Suppose you want to create an RSA-4096 key. You will enter the following command:
ssh-keygen -t rsa -b 4096
If you wanted the Ed25519, then the suggested way is this:
ssh-keygen -t ed25519 -C "email@example.com"
It is recommended that you add your email address as an ID, although you do not need to do this in Windows, as the Microsoft version automatically uses your username and computer name for this.
Again, to create multiple keys for different sites, just tag in something like "_github" at the end of the file name.
Generate keys with PuTTY
For years, the good old PuTTY program has been a popular way of communicating with servers in Windows. If you already have this program on your system, it also offers a method for generating SSH keys.
PuTTY comes with a number of utilities, one of which is called PuTTY Key Generator. To open it either search for it by pressing Windows Key and typing "puttygen" or by looking for it in the Start menu.
Once opened, at the bottom of the window you will see the different types of keys you want to create. If you're not sure which one to use, select "RSA" and then type "4096" in the input box that says "Number Of Bits In A Generated Key". Another alternative is to select "EdDSA" and then, from the drop-down menu that appears below it, make sure "Ed25519 (255 bit)" is selected.
Now all you have to do is click "Create" and PuTTY will start working. This should not take too long, depending on the power of your system and PuTTy will ask you to move your mouse through the window to create a complex key.

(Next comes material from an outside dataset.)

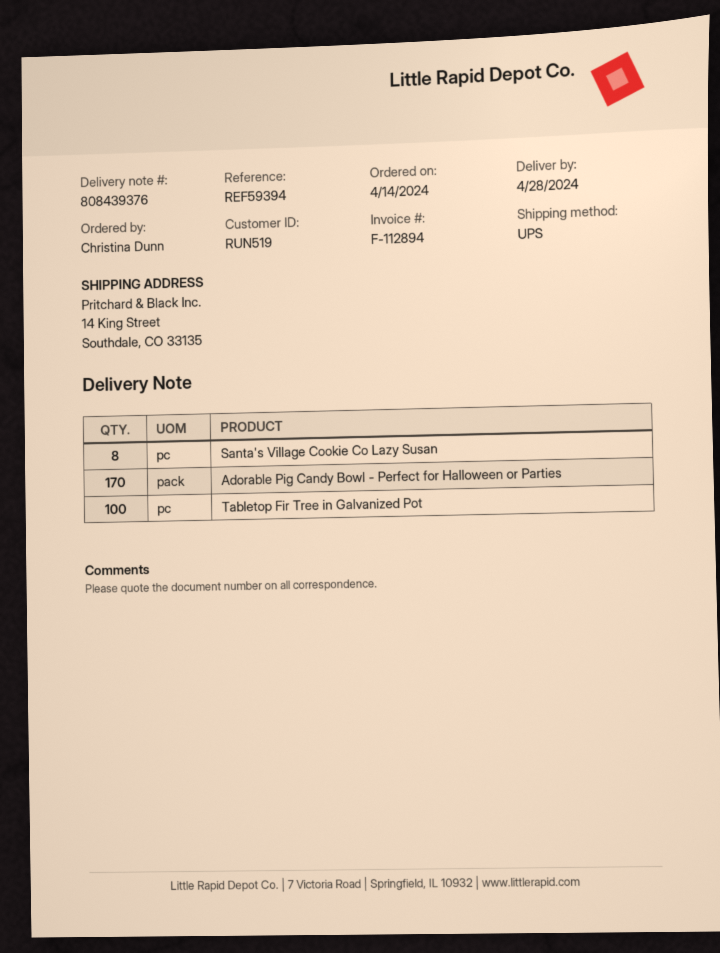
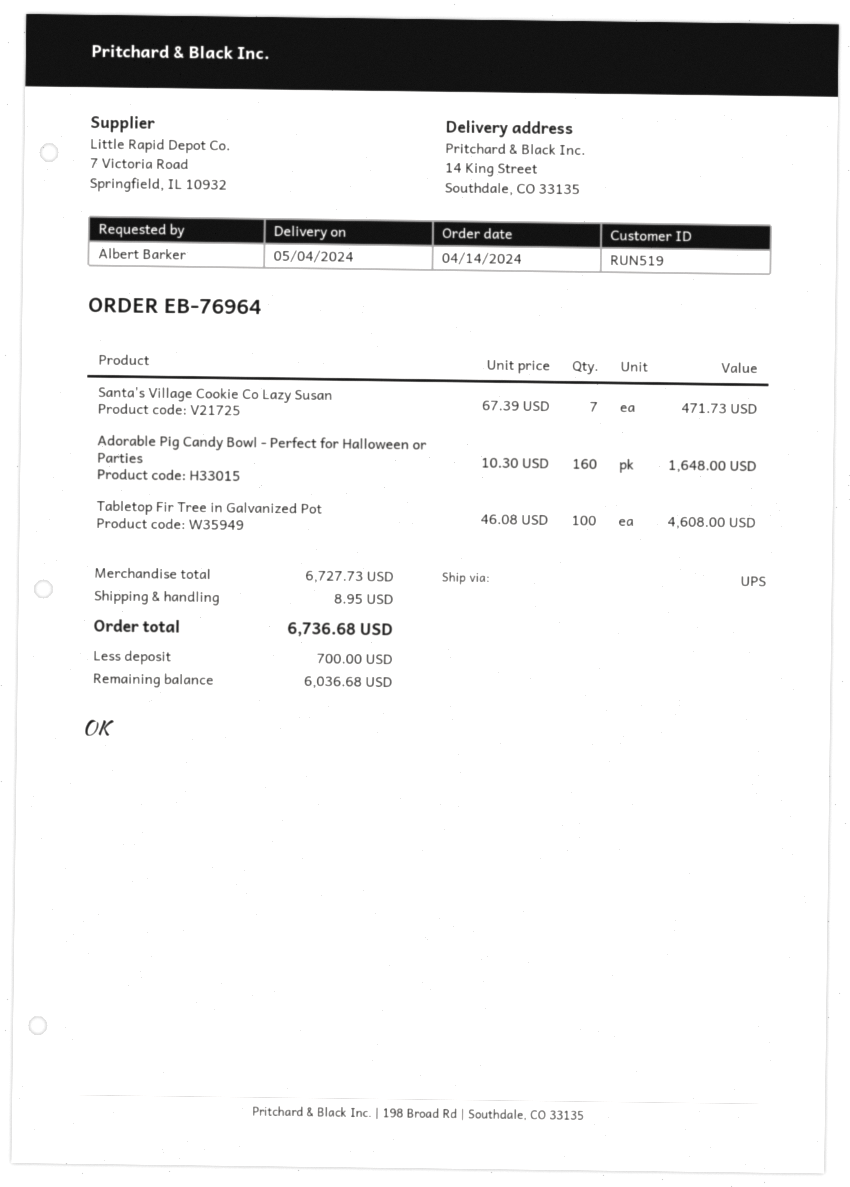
delivery date: 2024-04-28 -> 2024-05-04
ordered by: Christina Dunn -> Albert Barker
Santa's Village Cookie Co Lazy Susan: 8 -> 7
Adorable Pig Candy Bowl - Perfect for Halloween or Parties: 170 -> 160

Once this is done, click on "Save Public Key" to save your public key and save it where you want it with the name "id_rsa.pub" or "id_ed25519.pub", depending on whether you selected RSA or Ed25519 in the previous step.
Then, to get your private key, you need an extra step. By default, PuTTY generates PPK keys for use with the PuTTy client. If you want OpenSSH, at the top of the window select Conversions> Extract OpenSSH key, and then save the file as "id_rsa" or "id_ed25519" without ending the file.
Creating SSH keys is very easy whichever method you choose. We recommend that you use the Windows Command Prompt option, unless you already have PuTTY installed, or even if you prefer Linux because you may understand more.